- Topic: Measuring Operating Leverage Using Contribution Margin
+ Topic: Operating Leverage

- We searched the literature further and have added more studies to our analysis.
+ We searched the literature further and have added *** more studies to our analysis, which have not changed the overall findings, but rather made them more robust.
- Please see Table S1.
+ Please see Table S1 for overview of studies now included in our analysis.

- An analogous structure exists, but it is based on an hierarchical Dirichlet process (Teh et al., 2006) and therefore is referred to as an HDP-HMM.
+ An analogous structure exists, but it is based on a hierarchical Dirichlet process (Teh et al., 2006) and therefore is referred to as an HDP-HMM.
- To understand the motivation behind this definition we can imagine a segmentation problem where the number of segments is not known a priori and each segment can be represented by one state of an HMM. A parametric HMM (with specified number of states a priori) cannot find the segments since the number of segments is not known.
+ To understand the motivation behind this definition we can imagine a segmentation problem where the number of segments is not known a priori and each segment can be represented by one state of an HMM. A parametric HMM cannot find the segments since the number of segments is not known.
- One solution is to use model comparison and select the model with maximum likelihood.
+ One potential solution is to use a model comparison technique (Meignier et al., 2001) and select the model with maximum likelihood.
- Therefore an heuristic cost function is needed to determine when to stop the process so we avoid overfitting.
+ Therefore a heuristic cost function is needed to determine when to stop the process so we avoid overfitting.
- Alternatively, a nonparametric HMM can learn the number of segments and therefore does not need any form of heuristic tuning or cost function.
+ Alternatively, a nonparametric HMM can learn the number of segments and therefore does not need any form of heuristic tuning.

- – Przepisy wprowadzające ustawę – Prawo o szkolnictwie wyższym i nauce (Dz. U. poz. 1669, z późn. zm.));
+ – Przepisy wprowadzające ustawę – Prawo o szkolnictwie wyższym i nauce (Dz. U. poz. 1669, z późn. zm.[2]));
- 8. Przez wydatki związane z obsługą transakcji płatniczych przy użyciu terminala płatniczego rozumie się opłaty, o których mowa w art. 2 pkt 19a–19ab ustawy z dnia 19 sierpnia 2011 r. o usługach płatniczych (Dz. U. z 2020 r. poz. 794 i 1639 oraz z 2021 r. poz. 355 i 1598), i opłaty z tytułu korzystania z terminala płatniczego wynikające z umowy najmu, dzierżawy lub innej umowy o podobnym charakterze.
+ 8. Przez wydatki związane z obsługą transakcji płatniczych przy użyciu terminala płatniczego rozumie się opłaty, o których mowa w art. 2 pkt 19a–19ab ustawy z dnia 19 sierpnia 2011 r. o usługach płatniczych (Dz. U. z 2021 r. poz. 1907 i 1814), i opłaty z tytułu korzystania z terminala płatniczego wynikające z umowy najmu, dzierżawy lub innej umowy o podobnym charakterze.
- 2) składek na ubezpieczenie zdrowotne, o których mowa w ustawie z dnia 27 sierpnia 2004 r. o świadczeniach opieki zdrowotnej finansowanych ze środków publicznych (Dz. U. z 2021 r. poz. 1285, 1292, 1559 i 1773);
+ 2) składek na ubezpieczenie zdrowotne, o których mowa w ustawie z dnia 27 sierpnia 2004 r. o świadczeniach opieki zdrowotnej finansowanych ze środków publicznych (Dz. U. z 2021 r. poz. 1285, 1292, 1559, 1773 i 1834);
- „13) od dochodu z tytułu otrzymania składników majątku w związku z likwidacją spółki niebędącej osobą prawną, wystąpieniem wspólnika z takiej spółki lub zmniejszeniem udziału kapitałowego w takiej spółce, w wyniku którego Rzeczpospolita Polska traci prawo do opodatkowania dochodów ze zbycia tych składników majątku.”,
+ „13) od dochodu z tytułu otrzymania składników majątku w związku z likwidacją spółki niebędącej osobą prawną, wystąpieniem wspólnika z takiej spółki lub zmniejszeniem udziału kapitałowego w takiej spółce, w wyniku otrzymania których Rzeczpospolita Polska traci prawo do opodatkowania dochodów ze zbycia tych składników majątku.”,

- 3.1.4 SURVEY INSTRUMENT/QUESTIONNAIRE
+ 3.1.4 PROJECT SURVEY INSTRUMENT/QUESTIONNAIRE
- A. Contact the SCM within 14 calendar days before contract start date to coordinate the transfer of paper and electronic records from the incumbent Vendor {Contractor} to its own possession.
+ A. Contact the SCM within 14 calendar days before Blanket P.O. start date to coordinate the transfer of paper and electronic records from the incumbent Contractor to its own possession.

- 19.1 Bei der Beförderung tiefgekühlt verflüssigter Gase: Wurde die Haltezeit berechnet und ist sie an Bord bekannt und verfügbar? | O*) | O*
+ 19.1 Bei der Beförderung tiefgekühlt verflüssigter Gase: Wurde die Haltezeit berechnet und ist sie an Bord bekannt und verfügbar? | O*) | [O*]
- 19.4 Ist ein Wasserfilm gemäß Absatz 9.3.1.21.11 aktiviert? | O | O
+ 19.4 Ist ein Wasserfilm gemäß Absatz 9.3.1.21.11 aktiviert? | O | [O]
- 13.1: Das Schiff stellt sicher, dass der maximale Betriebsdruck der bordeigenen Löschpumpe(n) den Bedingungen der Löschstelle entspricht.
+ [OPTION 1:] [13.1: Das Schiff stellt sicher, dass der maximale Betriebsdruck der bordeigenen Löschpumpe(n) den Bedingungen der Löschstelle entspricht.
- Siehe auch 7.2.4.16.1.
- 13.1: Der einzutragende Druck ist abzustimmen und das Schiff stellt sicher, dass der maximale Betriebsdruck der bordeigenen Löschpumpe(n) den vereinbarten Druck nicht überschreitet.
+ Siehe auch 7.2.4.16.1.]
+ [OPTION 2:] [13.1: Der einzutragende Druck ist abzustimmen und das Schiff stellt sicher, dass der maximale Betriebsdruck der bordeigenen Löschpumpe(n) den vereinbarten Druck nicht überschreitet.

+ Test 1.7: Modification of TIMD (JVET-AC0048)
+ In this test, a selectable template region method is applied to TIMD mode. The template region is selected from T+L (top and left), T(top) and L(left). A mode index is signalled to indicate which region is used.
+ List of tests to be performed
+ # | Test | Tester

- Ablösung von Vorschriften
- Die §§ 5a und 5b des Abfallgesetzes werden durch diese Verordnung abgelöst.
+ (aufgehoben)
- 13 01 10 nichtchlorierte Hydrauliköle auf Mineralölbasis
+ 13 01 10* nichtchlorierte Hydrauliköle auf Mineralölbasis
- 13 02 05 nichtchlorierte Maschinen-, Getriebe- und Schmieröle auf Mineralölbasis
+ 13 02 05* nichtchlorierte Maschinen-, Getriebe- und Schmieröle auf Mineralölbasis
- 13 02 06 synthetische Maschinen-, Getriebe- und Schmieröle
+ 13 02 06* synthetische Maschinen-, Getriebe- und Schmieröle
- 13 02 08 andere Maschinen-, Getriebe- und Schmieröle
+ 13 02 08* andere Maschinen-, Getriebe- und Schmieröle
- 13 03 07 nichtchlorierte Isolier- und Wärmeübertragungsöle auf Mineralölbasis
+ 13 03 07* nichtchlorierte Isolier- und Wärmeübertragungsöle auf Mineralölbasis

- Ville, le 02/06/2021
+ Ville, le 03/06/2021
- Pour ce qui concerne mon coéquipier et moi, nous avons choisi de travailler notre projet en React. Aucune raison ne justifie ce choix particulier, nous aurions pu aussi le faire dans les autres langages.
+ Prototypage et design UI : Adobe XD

* * * * *

Retype the records above from the very first line down to the line with "- We searched", keeping both of those lines. Include nothing beyond them.

- Topic: Measuring Operating Leverage Using Contribution Margin
+ Topic: Operating Leverage

- We searched the literature further and have added more studies to our analysis.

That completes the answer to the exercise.